### Exercise goal
For the entries below, return every line from the top through the line with "nosaltres. Esperem fer-ho millor en les pròximes versiuons." exactly as it stands, omitting pictures.

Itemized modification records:
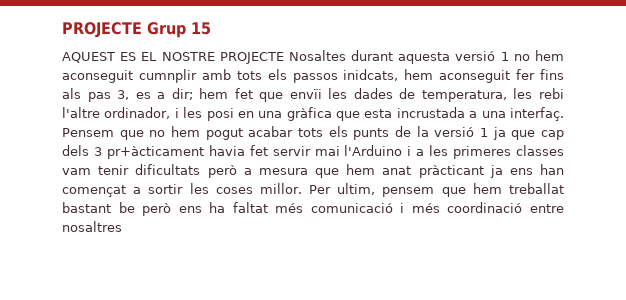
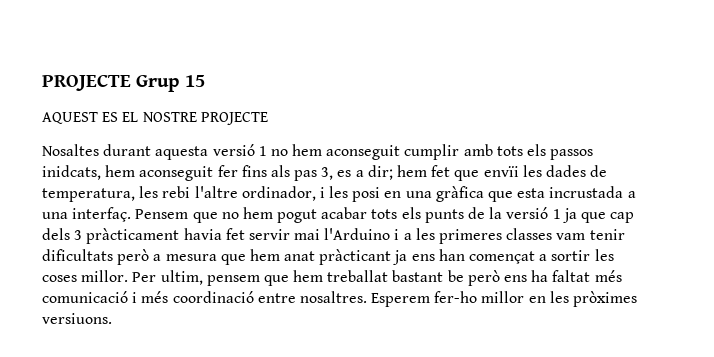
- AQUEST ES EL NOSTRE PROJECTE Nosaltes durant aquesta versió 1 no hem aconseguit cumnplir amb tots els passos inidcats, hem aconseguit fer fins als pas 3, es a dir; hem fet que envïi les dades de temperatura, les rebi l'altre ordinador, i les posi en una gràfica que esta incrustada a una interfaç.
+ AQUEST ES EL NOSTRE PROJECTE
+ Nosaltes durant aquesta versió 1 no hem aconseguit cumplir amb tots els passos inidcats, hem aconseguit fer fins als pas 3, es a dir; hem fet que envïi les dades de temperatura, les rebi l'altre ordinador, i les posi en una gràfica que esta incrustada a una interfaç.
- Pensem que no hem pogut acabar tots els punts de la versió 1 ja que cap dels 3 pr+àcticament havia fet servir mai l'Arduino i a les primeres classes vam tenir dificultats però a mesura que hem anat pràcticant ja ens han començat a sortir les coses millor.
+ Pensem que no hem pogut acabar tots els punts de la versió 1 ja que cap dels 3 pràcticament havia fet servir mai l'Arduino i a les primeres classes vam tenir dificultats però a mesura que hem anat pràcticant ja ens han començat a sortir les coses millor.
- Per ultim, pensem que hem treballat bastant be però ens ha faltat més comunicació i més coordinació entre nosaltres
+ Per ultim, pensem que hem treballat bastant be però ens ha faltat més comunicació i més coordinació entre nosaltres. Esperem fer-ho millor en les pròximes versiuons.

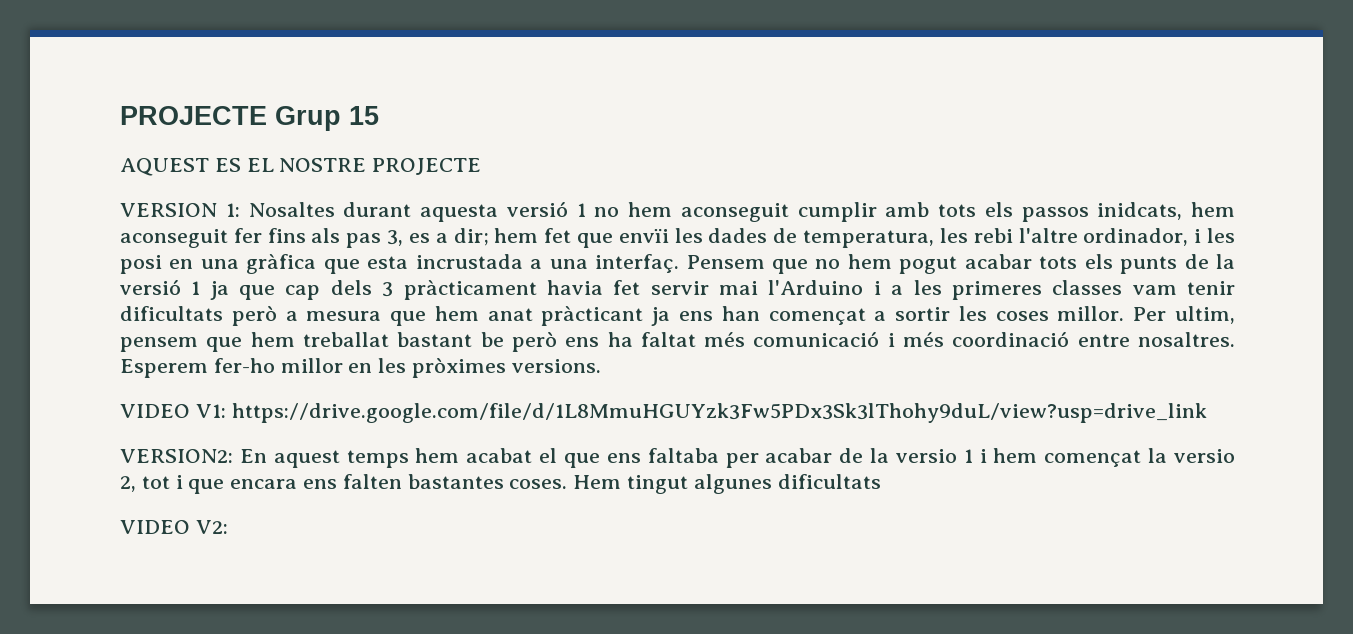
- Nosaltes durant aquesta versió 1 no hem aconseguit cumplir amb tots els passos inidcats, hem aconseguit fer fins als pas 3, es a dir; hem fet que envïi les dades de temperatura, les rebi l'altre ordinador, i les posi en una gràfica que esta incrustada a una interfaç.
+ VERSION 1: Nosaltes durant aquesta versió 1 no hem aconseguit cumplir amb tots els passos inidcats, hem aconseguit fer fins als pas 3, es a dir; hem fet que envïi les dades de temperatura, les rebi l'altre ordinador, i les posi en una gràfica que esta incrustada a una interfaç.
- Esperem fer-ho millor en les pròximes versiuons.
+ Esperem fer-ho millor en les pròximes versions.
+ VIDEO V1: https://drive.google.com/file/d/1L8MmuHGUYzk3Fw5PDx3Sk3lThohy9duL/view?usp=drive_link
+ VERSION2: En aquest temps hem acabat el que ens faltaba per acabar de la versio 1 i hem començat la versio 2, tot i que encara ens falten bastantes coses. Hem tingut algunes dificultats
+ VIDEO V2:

### Output of the exercise
- AQUEST ES EL NOSTRE PROJECTE Nosaltes durant aquesta versió 1 no hem aconseguit cumnplir amb tots els passos inidcats, hem aconseguit fer fins als pas 3, es a dir; hem fet que envïi les dades de temperatura, les rebi l'altre ordinador, i les posi en una gràfica que esta incrustada a una interfaç.
+ AQUEST ES EL NOSTRE PROJECTE
+ Nosaltes durant aquesta versió 1 no hem aconseguit cumplir amb tots els passos inidcats, hem aconseguit fer fins als pas 3, es a dir; hem fet que envïi les dades de temperatura, les rebi l'altre ordinador, i les posi en una gràfica que esta incrustada a una interfaç.
- Pensem que no hem pogut acabar tots els punts de la versió 1 ja que cap dels 3 pr+àcticament havia fet servir mai l'Arduino i a les primeres classes vam tenir dificultats però a mesura que hem anat pràcticant ja ens han començat a sortir les coses millor.
+ Pensem que no hem pogut acabar tots els punts de la versió 1 ja que cap dels 3 pràcticament havia fet servir mai l'Arduino i a les primeres classes vam tenir dificultats però a mesura que hem anat pràcticant ja ens han començat a sortir les coses millor.
- Per ultim, pensem que hem treballat bastant be però ens ha faltat més comunicació i més coordinació entre nosaltres
+ Per ultim, pensem que hem treballat bastant be però ens ha faltat més comunicació i més coordinació entre nosaltres. Esperem fer-ho millor en les pròximes versiuons.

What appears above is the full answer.